Natürlich möchte der Hund am Anfang zum Reiz hin – das ist völlig normal. Der Unterschied liegt darin, dass ich nicht versuche, ihn davon abzuhalten, indem ich ihn bestrafe. Stattdessen gebe ich ihm die Möglichkeit zu lernen, dass ruhiges Verhalten für ihn selbst angenehmer ist. Es geht nicht darum, das Jagen oder Herumhampeln zu “unterdrücken”, sondern dem Hund zu zeigen, dass er den Reiz gar nicht braucht.

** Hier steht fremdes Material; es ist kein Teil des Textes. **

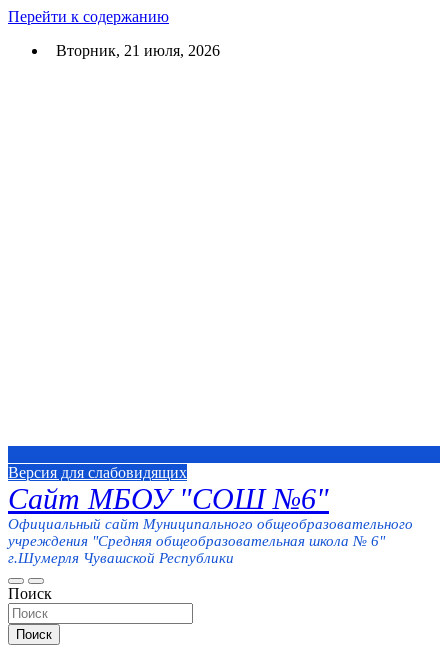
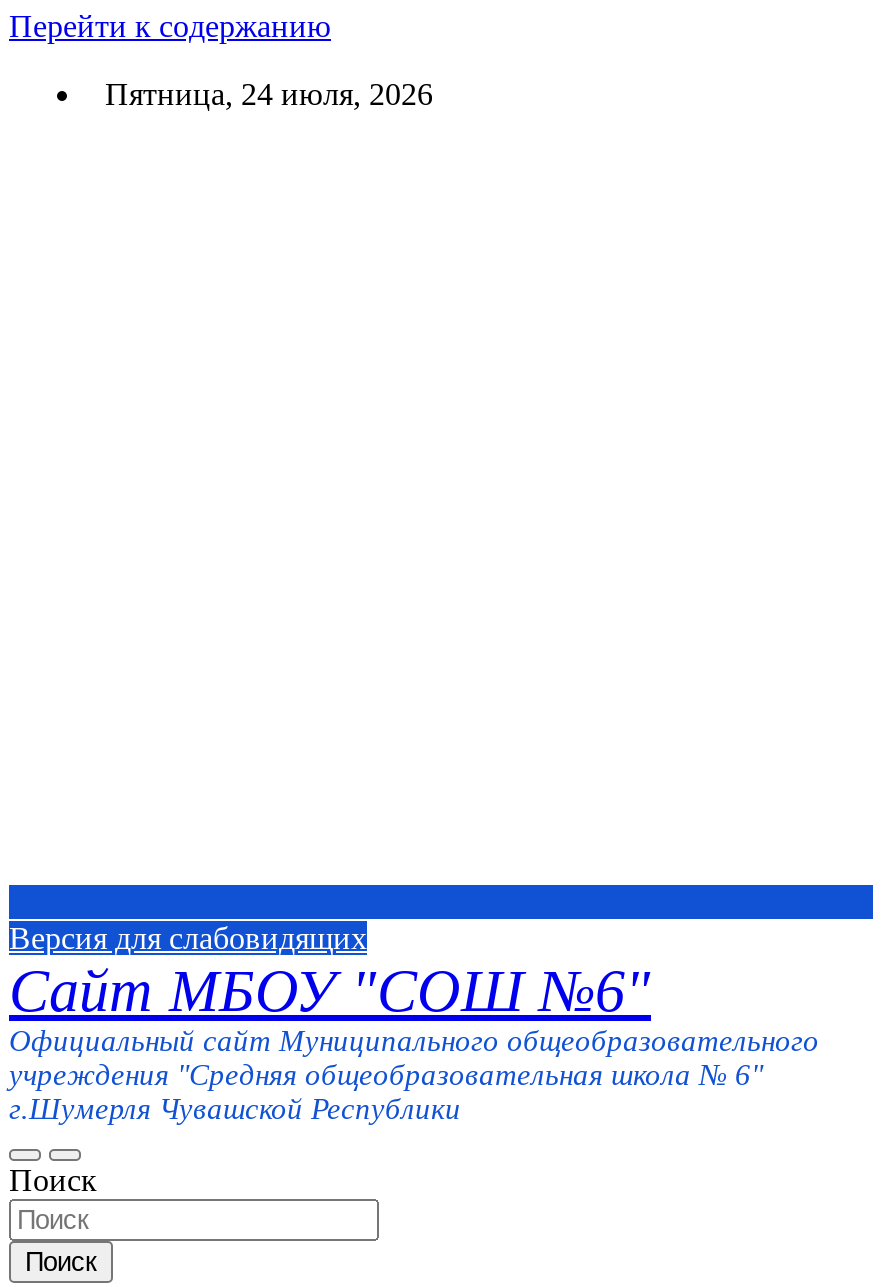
- Вторник, 21 июля, 2026
+ Пятница, 24 июля, 2026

Dein Beispiel mit Kindern passt hier nicht. Kinder, die “rumhampeln”, beruhigen sich oft, wenn man die Umgebung anpasst – nicht, weil sie bestraft werden, sondern weil sie die Möglichkeit bekommen, zur Ruhe zu kommen. Genauso lernen Hunde, dass ruhiges Verhalten weniger stressig ist, wenn sie nicht ständig in schwierige Situationen gebracht werden. Das ist keine Bestrafung, sondern ein Weg, ihnen Selbstkontrolle und Gelassenheit beizubringen.
Belohnung und Strafe hat aber nichts mit der Absicht des Menschen zu tun, sondern mit der Wahrnehmung des und der Wirkung auf den Hund.
Man kann Verhalten verstärken oder vermindern, ohne es überhaupt zu merken oder glauben, man belohnt, obwohl der Hund das scheisse findet (und umgekehrt).